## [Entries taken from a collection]
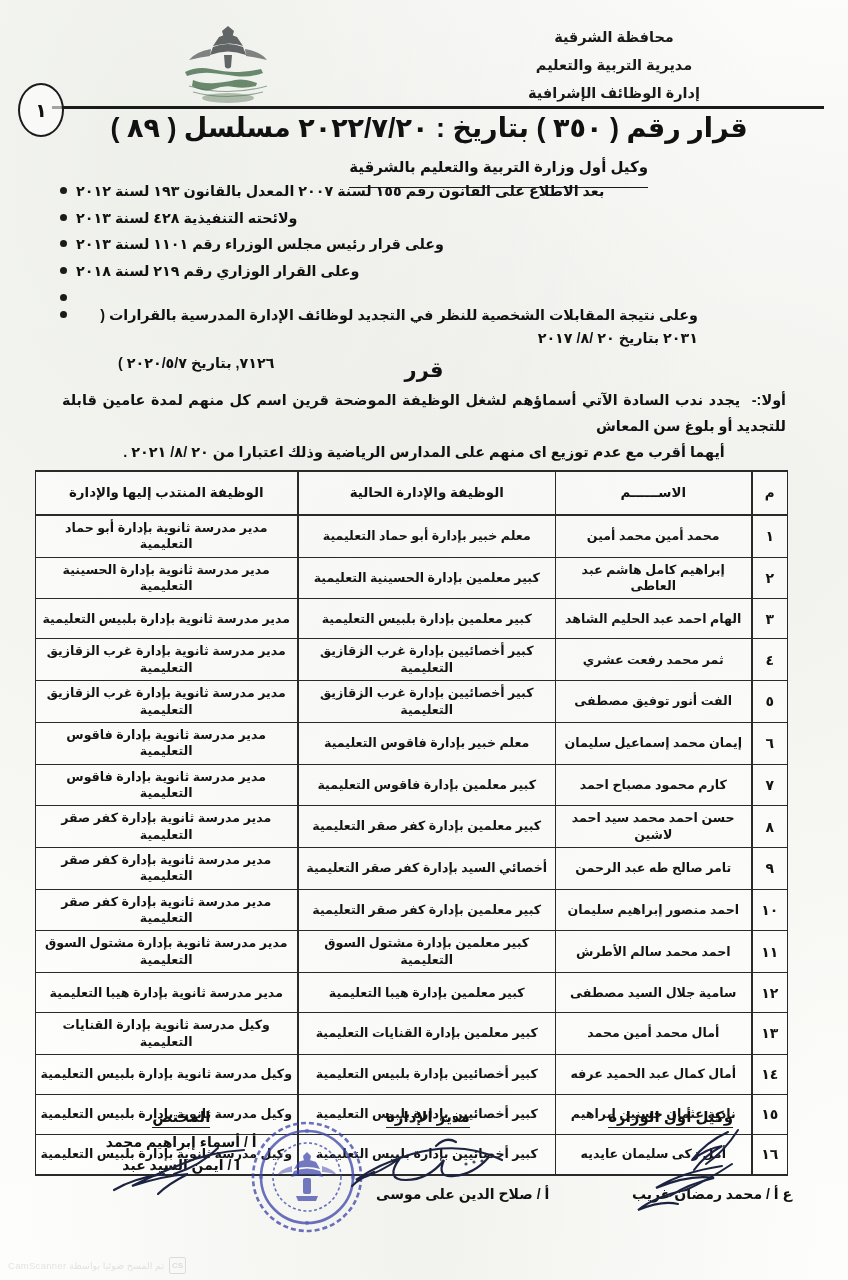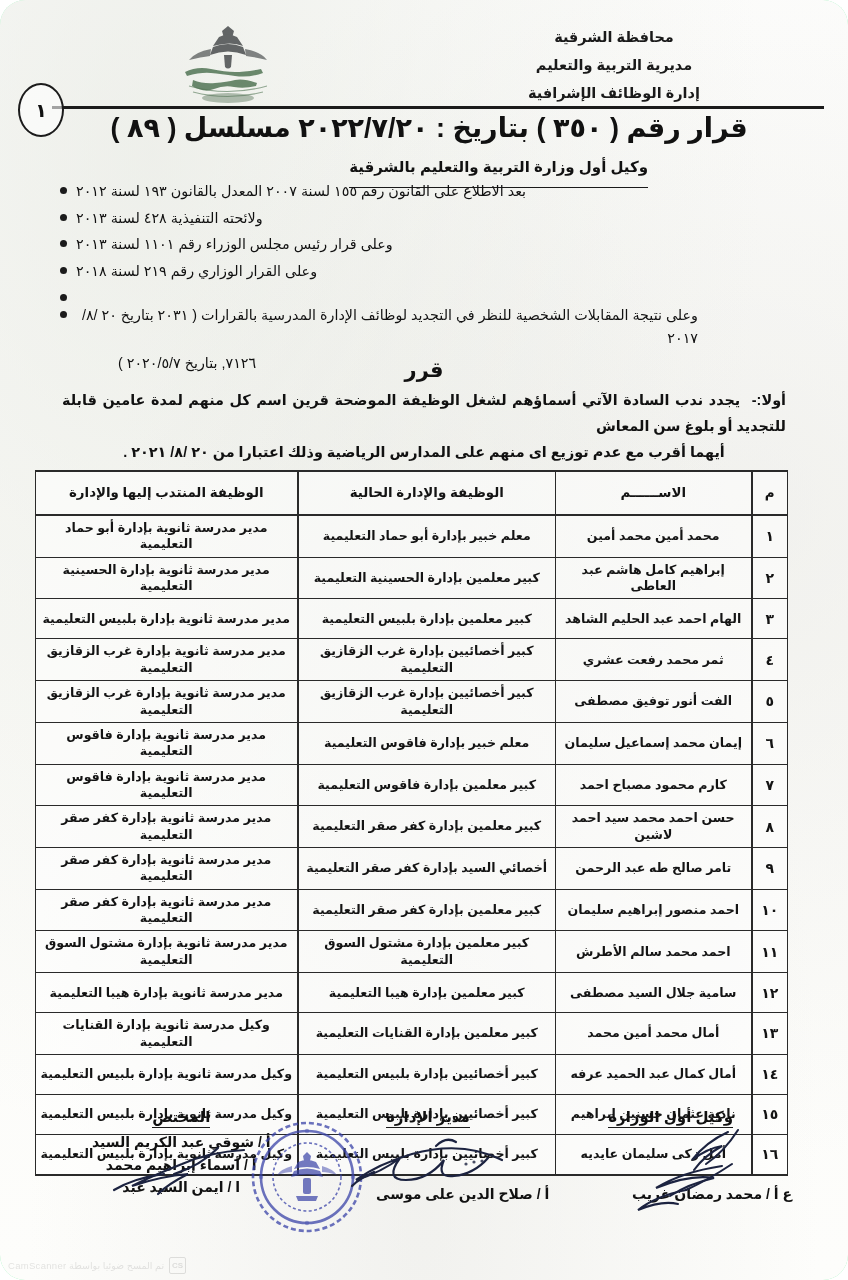--- a/index.html
+++ b/index.html
@@ -18,7 +18,6 @@
     background: #86efac;
     overflow: hidden;
     color: #111;
-    border-radius: 25px;
   }
   
   #page::before {

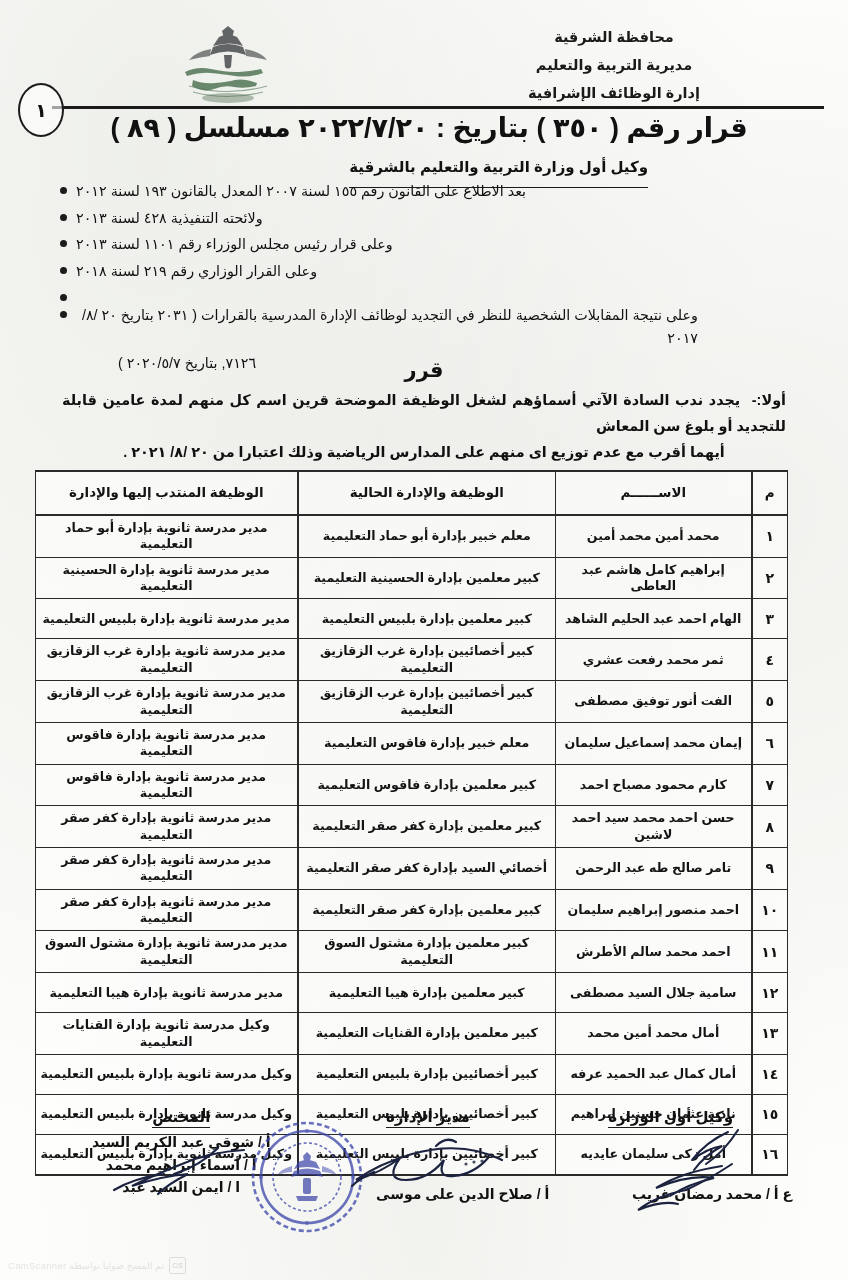--- a/index.html
+++ b/index.html
@@ -133,7 +133,7 @@
     align-items: flex-start;
     gap: 9px;
     font-size: 14.3px;
-    font-weight: normal;
+    font-weight: bold;
     line-height: 1.62;
     margin-bottom: 3.5px;
     justify-content: flex-end;

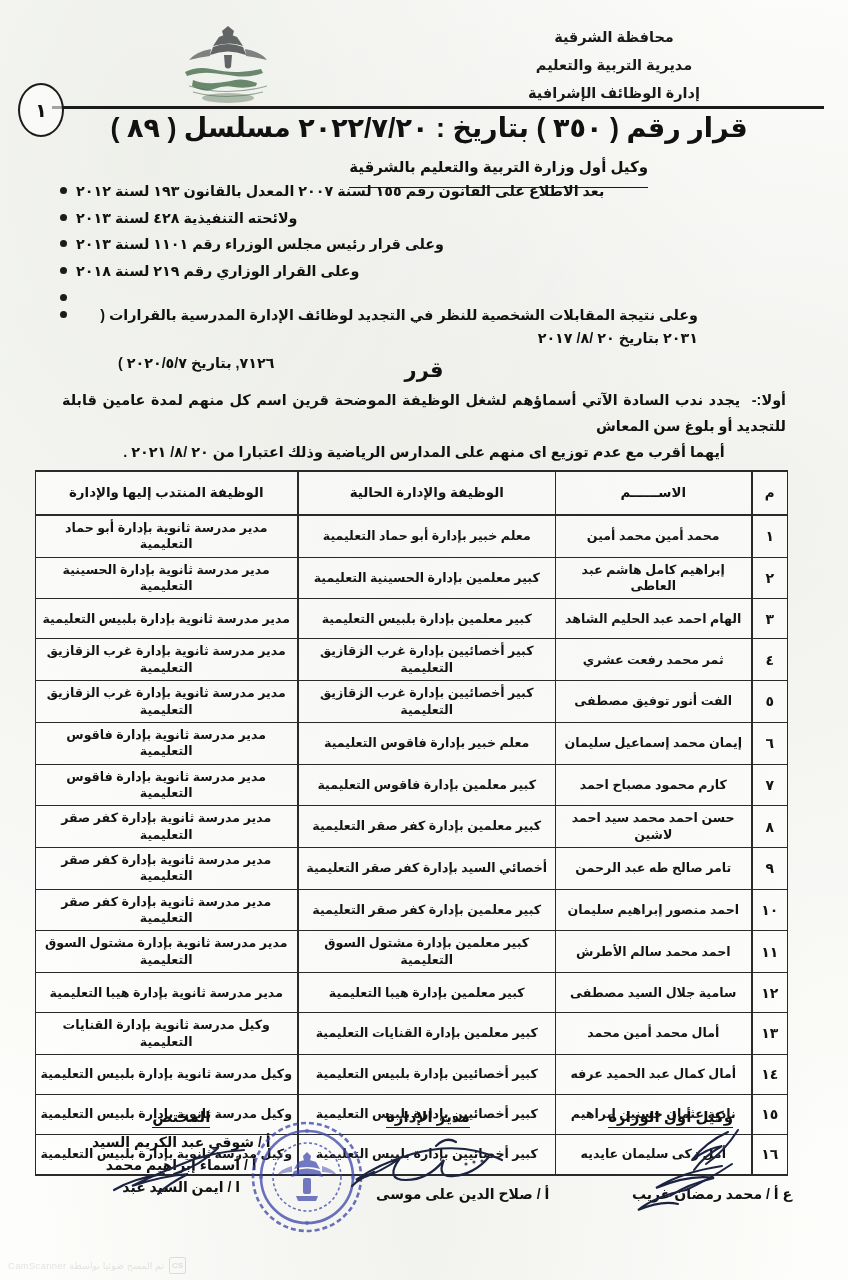--- a/index.html
+++ b/index.html
@@ -575,7 +575,6 @@
 
     <div class="sig-col specialist">
       <span class="sig-title ul">المختص</span>
-      <div class="sig-name">أ / شوقي عبد الكريم السيد</div>
       <div class="sig-name">أ / أسماء إبراهيم محمد</div>
       <div class="sig-name">ا / ايمن السيد عبد</div>
     </div>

## [To do]
Return all the records above exactly, pictures omitted.

## [Solved exercise]
--- a/index.html
+++ b/index.html
@@ -18,7 +18,6 @@
     background: #86efac;
     overflow: hidden;
     color: #111;
-    border-radius: 25px;
   }
   
   #page::before {

--- a/index.html
+++ b/index.html
@@ -133,7 +133,7 @@
     align-items: flex-start;
     gap: 9px;
     font-size: 14.3px;
-    font-weight: normal;
+    font-weight: bold;
     line-height: 1.62;
     margin-bottom: 3.5px;
     justify-content: flex-end;

--- a/index.html
+++ b/index.html
@@ -575,7 +575,6 @@
 
     <div class="sig-col specialist">
       <span class="sig-title ul">المختص</span>
-      <div class="sig-name">أ / شوقي عبد الكريم السيد</div>
       <div class="sig-name">أ / أسماء إبراهيم محمد</div>
       <div class="sig-name">ا / ايمن السيد عبد</div>
     </div>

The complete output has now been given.